> **TASK GOAL**:
Every entry here should be copied exactly.

++++++++

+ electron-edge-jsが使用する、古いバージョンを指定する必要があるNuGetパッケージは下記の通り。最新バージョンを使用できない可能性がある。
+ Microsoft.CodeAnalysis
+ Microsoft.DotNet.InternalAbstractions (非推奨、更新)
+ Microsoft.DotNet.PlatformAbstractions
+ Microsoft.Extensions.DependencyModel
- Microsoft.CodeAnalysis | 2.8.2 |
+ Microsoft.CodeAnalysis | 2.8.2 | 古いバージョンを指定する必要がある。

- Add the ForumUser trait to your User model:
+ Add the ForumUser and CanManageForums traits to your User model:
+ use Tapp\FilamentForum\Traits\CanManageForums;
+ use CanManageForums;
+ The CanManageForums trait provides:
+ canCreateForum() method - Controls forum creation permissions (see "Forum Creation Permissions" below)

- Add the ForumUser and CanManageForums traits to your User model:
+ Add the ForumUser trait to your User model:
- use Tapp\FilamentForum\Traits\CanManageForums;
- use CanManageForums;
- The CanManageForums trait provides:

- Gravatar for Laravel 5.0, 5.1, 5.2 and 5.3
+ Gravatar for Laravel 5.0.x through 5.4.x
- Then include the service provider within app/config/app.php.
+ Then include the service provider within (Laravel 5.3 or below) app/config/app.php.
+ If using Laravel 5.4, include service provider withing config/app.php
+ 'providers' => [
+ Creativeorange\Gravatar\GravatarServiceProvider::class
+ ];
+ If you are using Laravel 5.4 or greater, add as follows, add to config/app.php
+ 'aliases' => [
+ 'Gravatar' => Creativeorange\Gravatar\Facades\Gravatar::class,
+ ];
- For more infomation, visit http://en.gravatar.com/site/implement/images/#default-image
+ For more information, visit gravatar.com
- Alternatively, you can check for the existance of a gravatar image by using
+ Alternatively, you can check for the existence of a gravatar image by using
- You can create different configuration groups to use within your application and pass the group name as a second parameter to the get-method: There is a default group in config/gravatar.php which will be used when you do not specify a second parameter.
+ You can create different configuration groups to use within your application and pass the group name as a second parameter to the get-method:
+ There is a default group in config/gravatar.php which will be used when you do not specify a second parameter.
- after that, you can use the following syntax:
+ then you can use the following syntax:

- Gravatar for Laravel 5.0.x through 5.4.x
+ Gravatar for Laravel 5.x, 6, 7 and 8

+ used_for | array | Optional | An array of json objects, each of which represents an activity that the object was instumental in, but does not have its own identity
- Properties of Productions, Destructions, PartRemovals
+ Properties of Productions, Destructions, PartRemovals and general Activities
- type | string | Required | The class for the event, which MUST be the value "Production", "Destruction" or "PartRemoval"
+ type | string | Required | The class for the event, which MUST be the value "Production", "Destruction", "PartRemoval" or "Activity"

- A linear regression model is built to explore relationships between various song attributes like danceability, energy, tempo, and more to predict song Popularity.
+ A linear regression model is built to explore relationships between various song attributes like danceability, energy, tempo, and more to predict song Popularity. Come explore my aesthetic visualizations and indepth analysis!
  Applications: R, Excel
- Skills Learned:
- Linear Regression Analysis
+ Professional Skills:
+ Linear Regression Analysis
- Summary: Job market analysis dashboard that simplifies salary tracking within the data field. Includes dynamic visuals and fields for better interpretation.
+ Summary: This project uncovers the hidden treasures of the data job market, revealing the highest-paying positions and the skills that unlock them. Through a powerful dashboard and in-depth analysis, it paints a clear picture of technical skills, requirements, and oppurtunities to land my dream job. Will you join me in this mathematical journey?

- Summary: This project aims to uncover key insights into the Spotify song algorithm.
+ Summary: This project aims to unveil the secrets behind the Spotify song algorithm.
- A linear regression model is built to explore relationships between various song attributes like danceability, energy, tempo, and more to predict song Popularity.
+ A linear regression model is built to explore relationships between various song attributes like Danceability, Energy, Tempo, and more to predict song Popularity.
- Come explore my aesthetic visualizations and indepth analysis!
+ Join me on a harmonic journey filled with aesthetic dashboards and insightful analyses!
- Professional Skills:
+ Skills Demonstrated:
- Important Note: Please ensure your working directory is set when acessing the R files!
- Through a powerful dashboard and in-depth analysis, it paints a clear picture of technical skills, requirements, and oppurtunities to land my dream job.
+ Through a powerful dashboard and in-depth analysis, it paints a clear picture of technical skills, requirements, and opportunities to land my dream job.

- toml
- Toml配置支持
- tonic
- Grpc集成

++++++++

> **FINAL ANSWER**:
+ electron-edge-jsが使用する、古いバージョンを指定する必要があるNuGetパッケージは下記の通り。最新バージョンを使用できない可能性がある。
+ Microsoft.CodeAnalysis
+ Microsoft.DotNet.InternalAbstractions (非推奨、更新)
+ Microsoft.DotNet.PlatformAbstractions
+ Microsoft.Extensions.DependencyModel
- Microsoft.CodeAnalysis | 2.8.2 |
+ Microsoft.CodeAnalysis | 2.8.2 | 古いバージョンを指定する必要がある。

- Add the ForumUser trait to your User model:
+ Add the ForumUser and CanManageForums traits to your User model:
+ use Tapp\FilamentForum\Traits\CanManageForums;
+ use CanManageForums;
+ The CanManageForums trait provides:
+ canCreateForum() method - Controls forum creation permissions (see "Forum Creation Permissions" below)

- Add the ForumUser and CanManageForums traits to your User model:
+ Add the ForumUser trait to your User model:
- use Tapp\FilamentForum\Traits\CanManageForums;
- use CanManageForums;
- The CanManageForums trait provides:

- Gravatar for Laravel 5.0, 5.1, 5.2 and 5.3
+ Gravatar for Laravel 5.0.x through 5.4.x
- Then include the service provider within app/config/app.php.
+ Then include the service provider within (Laravel 5.3 or below) app/config/app.php.
+ If using Laravel 5.4, include service provider withing config/app.php
+ 'providers' => [
+ Creativeorange\Gravatar\GravatarServiceProvider::class
+ ];
+ If you are using Laravel 5.4 or greater, add as follows, add to config/app.php
+ 'aliases' => [
+ 'Gravatar' => Creativeorange\Gravatar\Facades\Gravatar::class,
+ ];
- For more infomation, visit http://en.gravatar.com/site/implement/images/#default-image
+ For more information, visit gravatar.com
- Alternatively, you can check for the existance of a gravatar image by using
+ Alternatively, you can check for the existence of a gravatar image by using
- You can create different configuration groups to use within your application and pass the group name as a second parameter to the get-method: There is a default group in config/gravatar.php which will be used when you do not specify a second parameter.
+ You can create different configuration groups to use within your application and pass the group name as a second parameter to the get-method:
+ There is a default group in config/gravatar.php which will be used when you do not specify a second parameter.
- after that, you can use the following syntax:
+ then you can use the following syntax:

- Gravatar for Laravel 5.0.x through 5.4.x
+ Gravatar for Laravel 5.x, 6, 7 and 8

+ used_for | array | Optional | An array of json objects, each of which represents an activity that the object was instumental in, but does not have its own identity
- Properties of Productions, Destructions, PartRemovals
+ Properties of Productions, Destructions, PartRemovals and general Activities
- type | string | Required | The class for the event, which MUST be the value "Production", "Destruction" or "PartRemoval"
+ type | string | Required | The class for the event, which MUST be the value "Production", "Destruction", "PartRemoval" or "Activity"

- A linear regression model is built to explore relationships between various song attributes like danceability, energy, tempo, and more to predict song Popularity.
+ A linear regression model is built to explore relationships between various song attributes like danceability, energy, tempo, and more to predict song Popularity. Come explore my aesthetic visualizations and indepth analysis!
  Applications: R, Excel
- Skills Learned:
- Linear Regression Analysis
+ Professional Skills:
+ Linear Regression Analysis
- Summary: Job market analysis dashboard that simplifies salary tracking within the data field. Includes dynamic visuals and fields for better interpretation.
+ Summary: This project uncovers the hidden treasures of the data job market, revealing the highest-paying positions and the skills that unlock them. Through a powerful dashboard and in-depth analysis, it paints a clear picture of technical skills, requirements, and oppurtunities to land my dream job. Will you join me in this mathematical journey?

- Summary: This project aims to uncover key insights into the Spotify song algorithm.
+ Summary: This project aims to unveil the secrets behind the Spotify song algorithm.
- A linear regression model is built to explore relationships between various song attributes like danceability, energy, tempo, and more to predict song Popularity.
+ A linear regression model is built to explore relationships between various song attributes like Danceability, Energy, Tempo, and more to predict song Popularity.
- Come explore my aesthetic visualizations and indepth analysis!
+ Join me on a harmonic journey filled with aesthetic dashboards and insightful analyses!
- Professional Skills:
+ Skills Demonstrated:
- Important Note: Please ensure your working directory is set when acessing the R files!
- Through a powerful dashboard and in-depth analysis, it paints a clear picture of technical skills, requirements, and oppurtunities to land my dream job.
+ Through a powerful dashboard and in-depth analysis, it paints a clear picture of technical skills, requirements, and opportunities to land my dream job.

- toml
- Toml配置支持
- tonic
- Grpc集成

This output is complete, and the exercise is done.